START Data shown
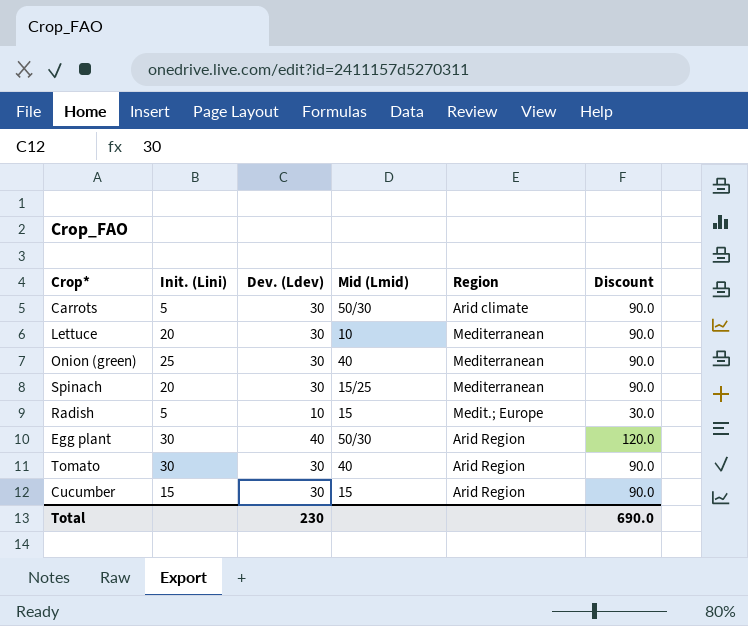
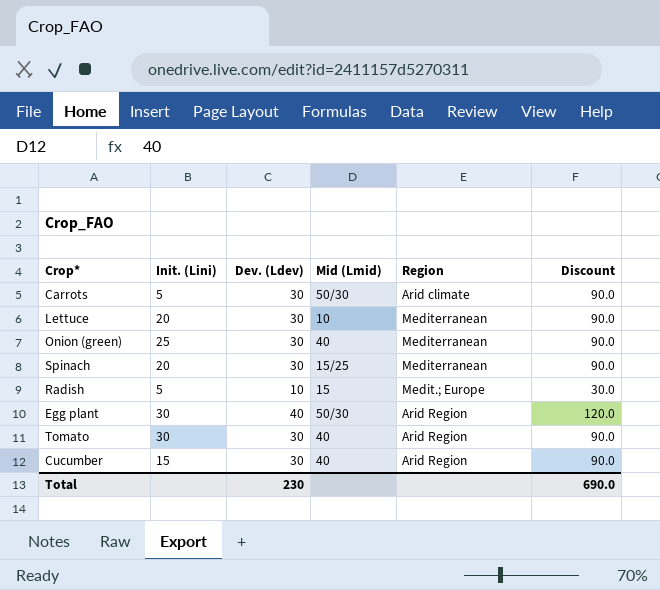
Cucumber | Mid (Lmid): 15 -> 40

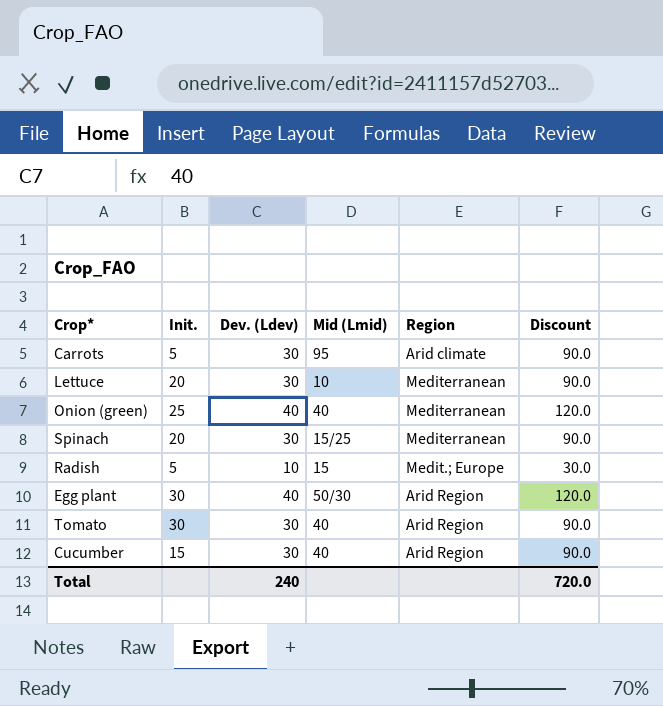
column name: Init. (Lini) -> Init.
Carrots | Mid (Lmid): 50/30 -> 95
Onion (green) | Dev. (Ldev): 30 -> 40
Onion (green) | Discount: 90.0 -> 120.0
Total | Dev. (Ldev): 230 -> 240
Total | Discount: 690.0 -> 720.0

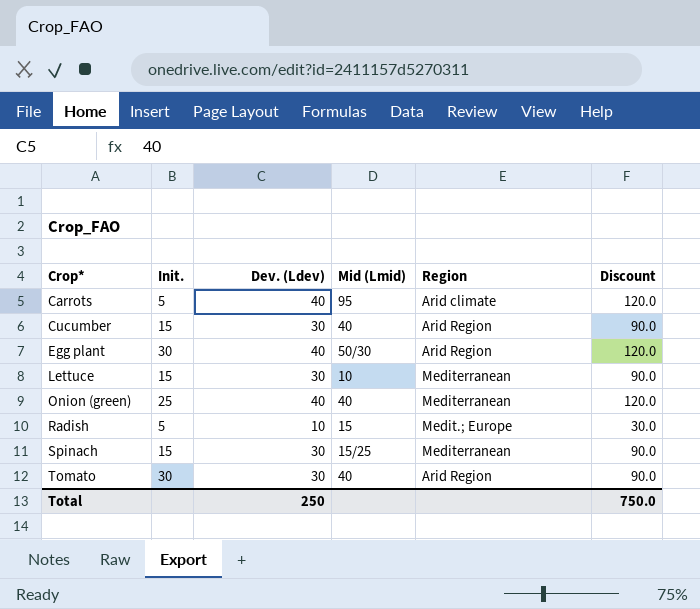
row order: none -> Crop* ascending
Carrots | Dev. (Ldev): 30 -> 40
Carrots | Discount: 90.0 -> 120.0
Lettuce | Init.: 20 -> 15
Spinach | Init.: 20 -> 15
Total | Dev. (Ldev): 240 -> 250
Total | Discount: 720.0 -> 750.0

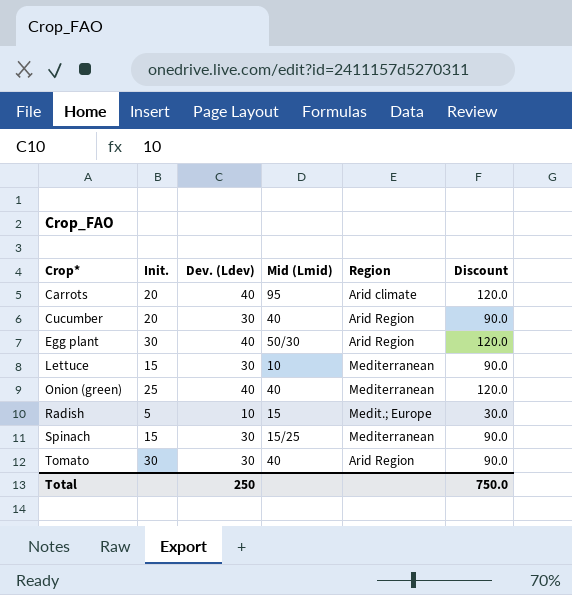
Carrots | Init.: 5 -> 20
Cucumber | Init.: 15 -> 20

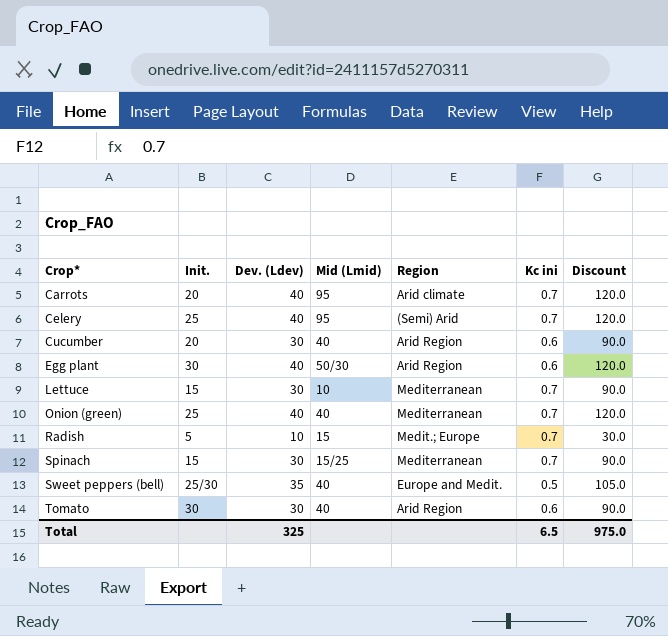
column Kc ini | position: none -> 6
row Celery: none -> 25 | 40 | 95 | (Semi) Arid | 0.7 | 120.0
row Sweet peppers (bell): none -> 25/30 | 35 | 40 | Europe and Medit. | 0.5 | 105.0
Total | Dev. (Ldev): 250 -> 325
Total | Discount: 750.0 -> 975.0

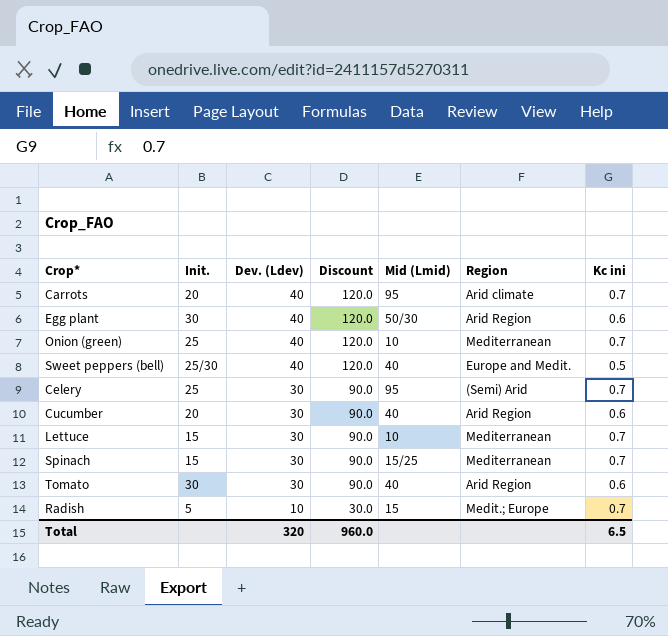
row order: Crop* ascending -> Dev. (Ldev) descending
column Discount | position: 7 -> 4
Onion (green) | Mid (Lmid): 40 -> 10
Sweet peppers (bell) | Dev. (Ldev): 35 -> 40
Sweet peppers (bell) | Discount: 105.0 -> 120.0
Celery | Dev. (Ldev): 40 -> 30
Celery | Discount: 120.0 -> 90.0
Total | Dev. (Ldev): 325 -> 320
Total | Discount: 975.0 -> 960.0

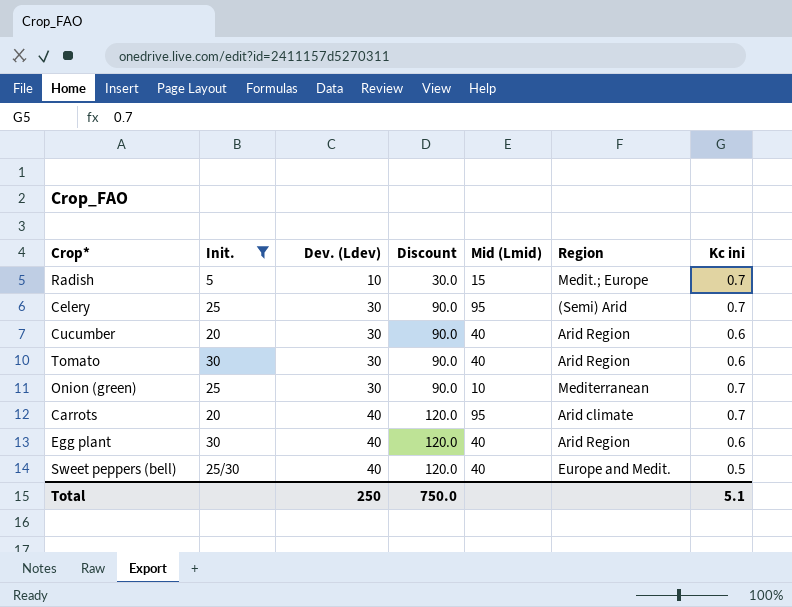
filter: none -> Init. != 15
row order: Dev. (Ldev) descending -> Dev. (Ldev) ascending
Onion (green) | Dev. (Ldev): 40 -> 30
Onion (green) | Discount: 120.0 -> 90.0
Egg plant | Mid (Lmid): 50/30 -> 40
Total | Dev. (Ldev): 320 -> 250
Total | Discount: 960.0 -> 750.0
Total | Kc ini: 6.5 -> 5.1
END Data shown
Exercise — Look through the material for "Lmid". Copy each line that has it.

Result below —
Cucumber | Mid (Lmid): 15 -> 40
Carrots | Mid (Lmid): 50/30 -> 95
Onion (green) | Mid (Lmid): 40 -> 10
Egg plant | Mid (Lmid): 50/30 -> 40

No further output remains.